Dataset:
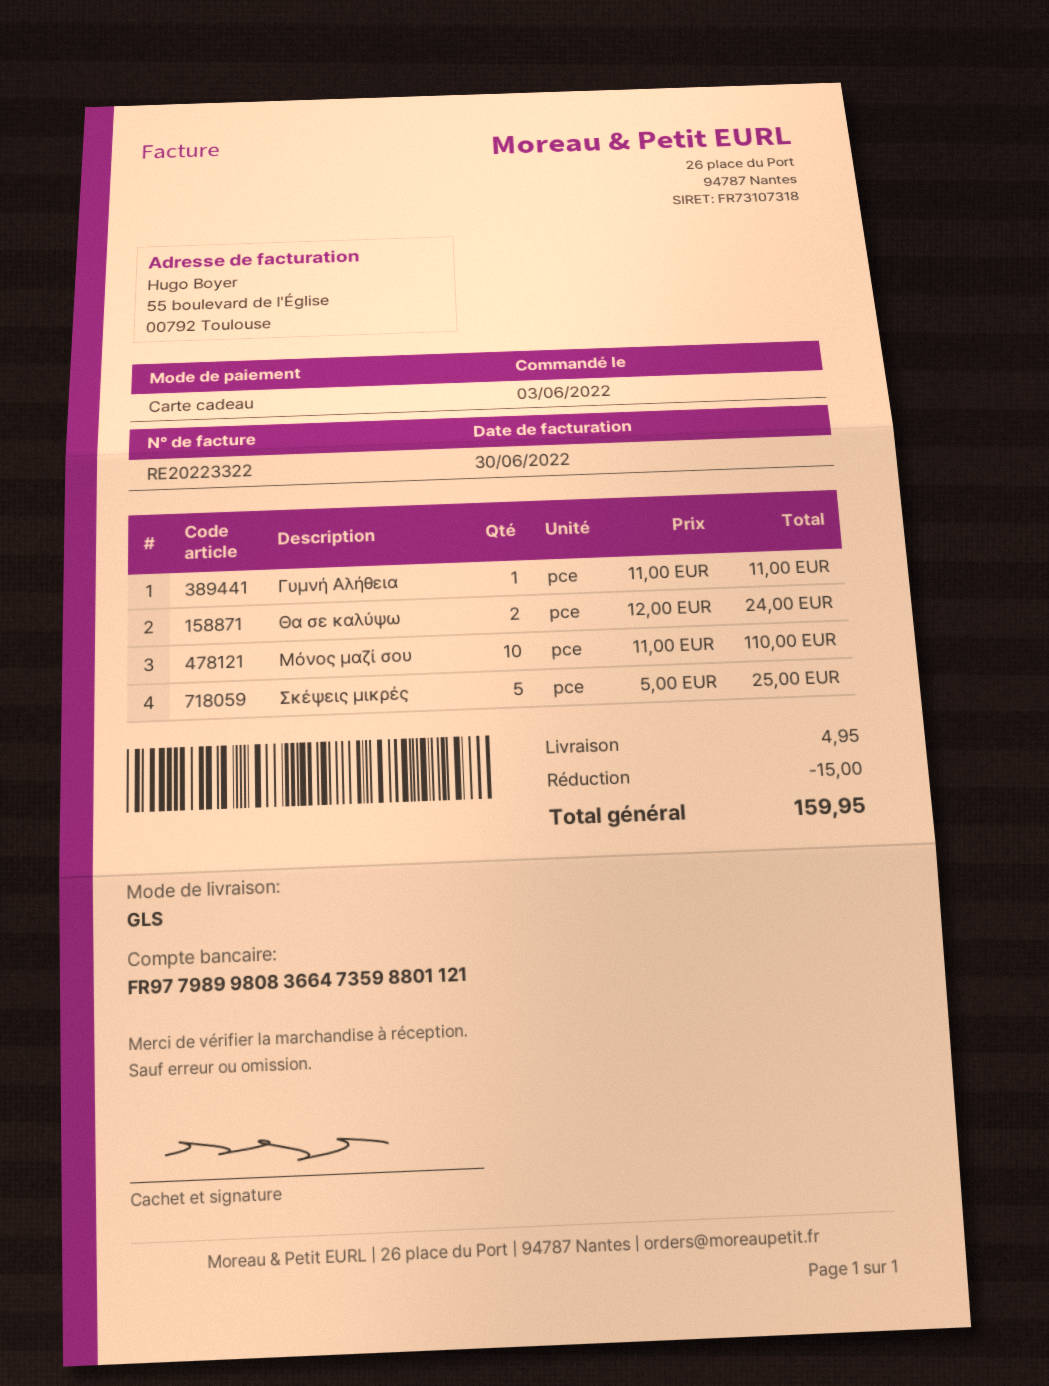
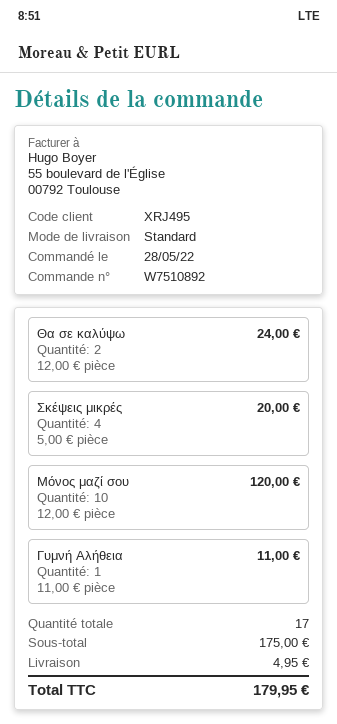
order date: 2022-06-03 -> 2022-05-28
shipping method: GLS -> standard
Μόνος μαζί σου: 10 x 11.00 = 110.00 -> 10 x 12.00 = 120.00
Σκέψεις μικρές: 5 x 5.00 = 25.00 -> 4 x 5.00 = 20.00
discount: 15.00 -> none
total: 159.95 -> 179.95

What to work on: Every record should come back exactly as it is, though none of the pictures should.

Solved problem:
order date: 2022-06-03 -> 2022-05-28
shipping method: GLS -> standard
Μόνος μαζί σου: 10 x 11.00 = 110.00 -> 10 x 12.00 = 120.00
Σκέψεις μικρές: 5 x 5.00 = 25.00 -> 4 x 5.00 = 20.00
discount: 15.00 -> none
total: 159.95 -> 179.95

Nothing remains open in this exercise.